In a previous article we gave an introduction about Web scraping with the Html Agility Pack. Now we are going to put that into use and make a simple web crawler.
Sometimes I have the need to crawl my own websites. For example when migrating a website I might need to create redirects and this becomes a useful tool.
I will explain how you can build your own web crawler, but you should only use this article as a basis and adapt it as needed.

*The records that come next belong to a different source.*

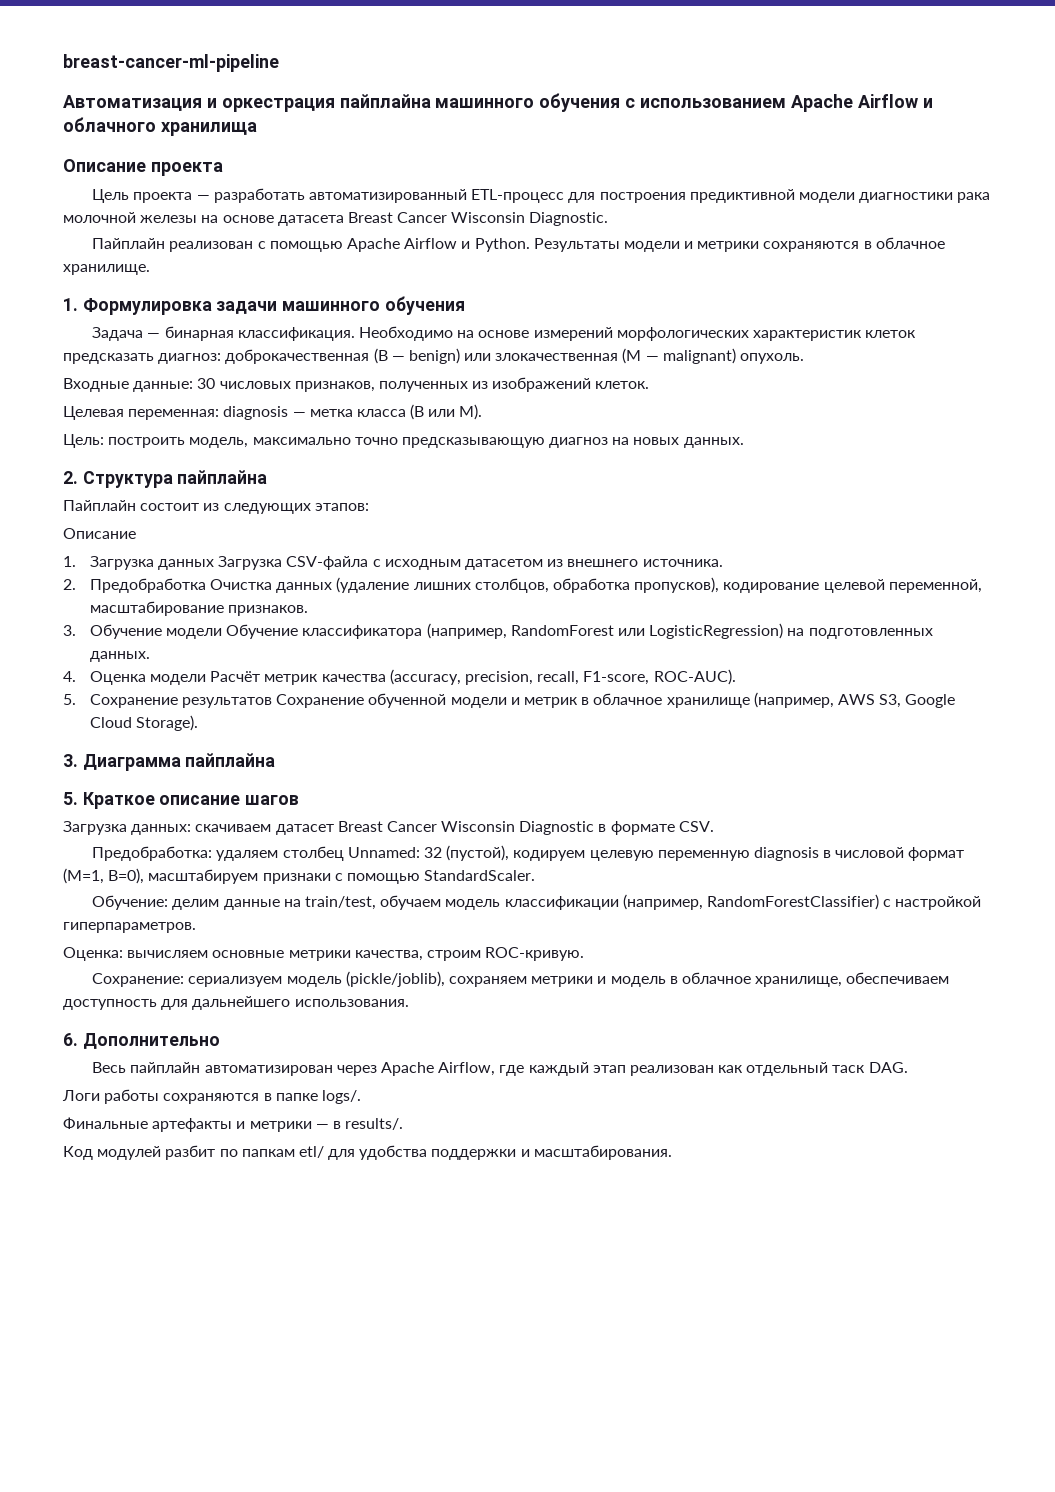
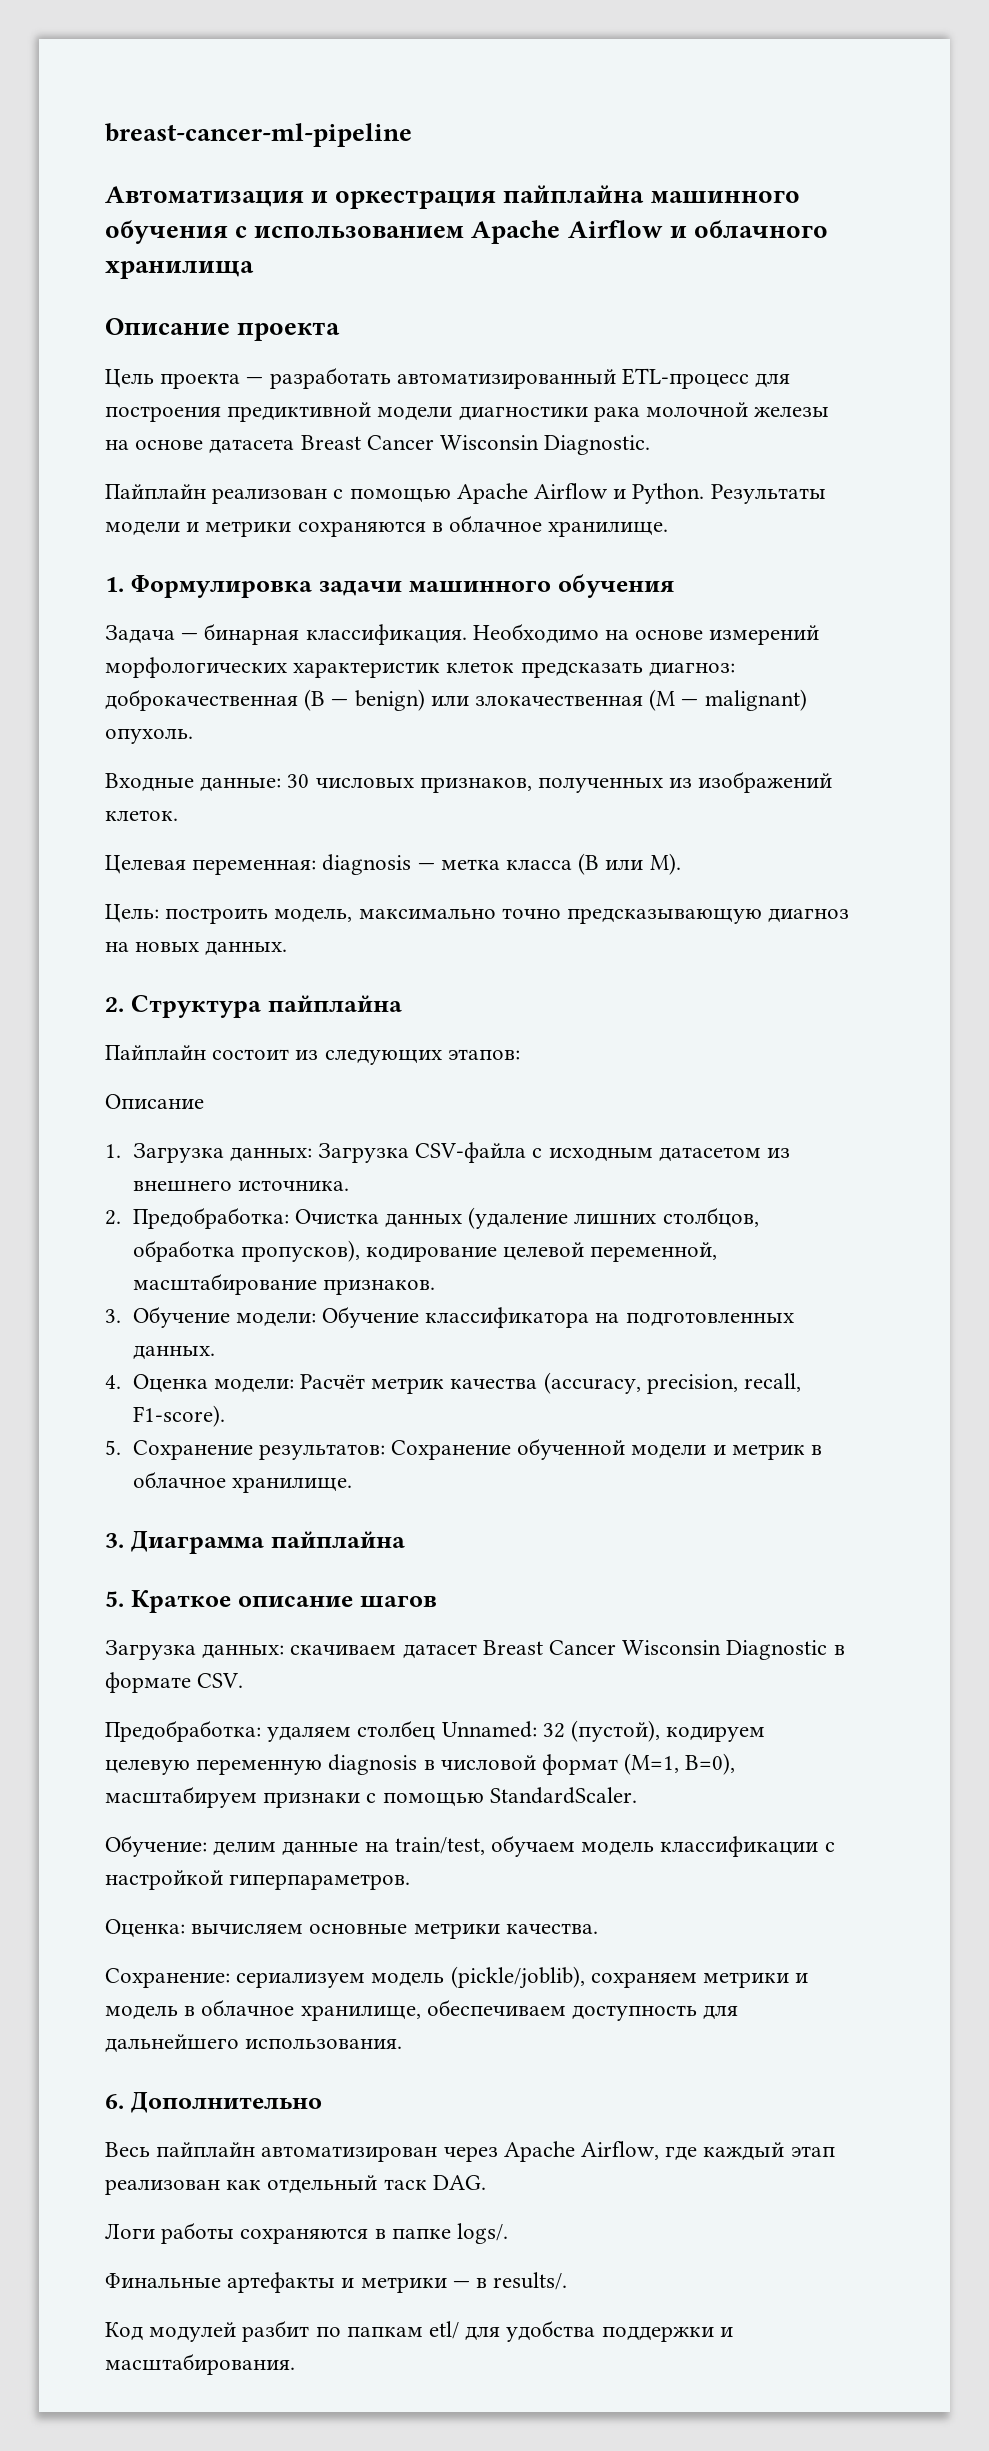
- 1. Загрузка данных Загрузка CSV-файла с исходным датасетом из внешнего источника.
+ 1. Загрузка данных: Загрузка CSV-файла с исходным датасетом из внешнего источника.
- 2. Предобработка Очистка данных (удаление лишних столбцов, обработка пропусков), кодирование целевой переменной, масштабирование признаков.
+ 2. Предобработка: Очистка данных (удаление лишних столбцов, обработка пропусков), кодирование целевой переменной, масштабирование признаков.
- 3. Обучение модели Обучение классификатора (например, RandomForest или LogisticRegression) на подготовленных данных.
+ 3. Обучение модели: Обучение классификатора на подготовленных данных.
- 4. Оценка модели Расчёт метрик качества (accuracy, precision, recall, F1-score, ROC-AUC).
+ 4. Оценка модели: Расчёт метрик качества (accuracy, precision, recall, F1-score).
- 5. Сохранение результатов Сохранение обученной модели и метрик в облачное хранилище (например, AWS S3, Google Cloud Storage).
+ 5. Сохранение результатов: Сохранение обученной модели и метрик в облачное хранилище.
- Обучение: делим данные на train/test, обучаем модель классификации (например, RandomForestClassifier) с настройкой гиперпараметров.
+ Обучение: делим данные на train/test, обучаем модель классификации с настройкой гиперпараметров.
- Оценка: вычисляем основные метрики качества, строим ROC-кривую.
+ Оценка: вычисляем основные метрики качества.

Warning: This crawler doesn't include any kind of delay between crawling pages and it will probably fail when presented with an unexpected structure, so you should NOT use this to crawl any random website. Customize it to your own needs or if you just want to crawl a random website then download one of the many existent crawling utilities.
The basic structure:
public class Crawler
{
protected static readonly Regex REGEX_FILENAME = new Regex(@"[^a-zA-Z0-9_-]+");
public Dictionary<string, string> Files { get; protected set; }
public string Url { get; set; }
public string BaseUrl
{
get { return this.Url.EndsWith("/") ? this.Url : this.Url + "/"; }
}
}
The properties:
Url
is the start point of the crawlBaseUrl
is self-explanatoryFiles
contains the original paths and the local paths of their respective crawled versionREGEX_FILENAME
is just a regular expression we will use when determining a filename for local files
You use the crawler as following:
var url = "http://localhost/test";
var crawler = new Crawler(url);
crawler.Crawl();
The main and only public method:
public void Crawl()
{
Files.Clear();
CrawlUrl(new HtmlWeb(), this.Url);
}
This method calls an internal recursive method. Let’s look at that:
protected void CrawlUrl(HtmlWeb web, string url)
{
// only crawl each url once
if (!IsUrlCrawled(url))
{
if (SavePage(url))
{
CrawlLinks(web, url);
}
}
}
Not much to it yet. First we make sure the URL hasn’t been crawled before, then we try to save it and if we succeed we proceed to crawl all links from that page.
You can find the complete code for the IsUrlCrawled
method on the download. In short, it checks if the URL has already been added to the Files
collection. You will run into problems when differentiating between home paths, which usually have several alias. I just assume /
, index.php
, index.html
and index.aspx
are the possible options and interchangeable. Obviously this doesn’t fit all use cases.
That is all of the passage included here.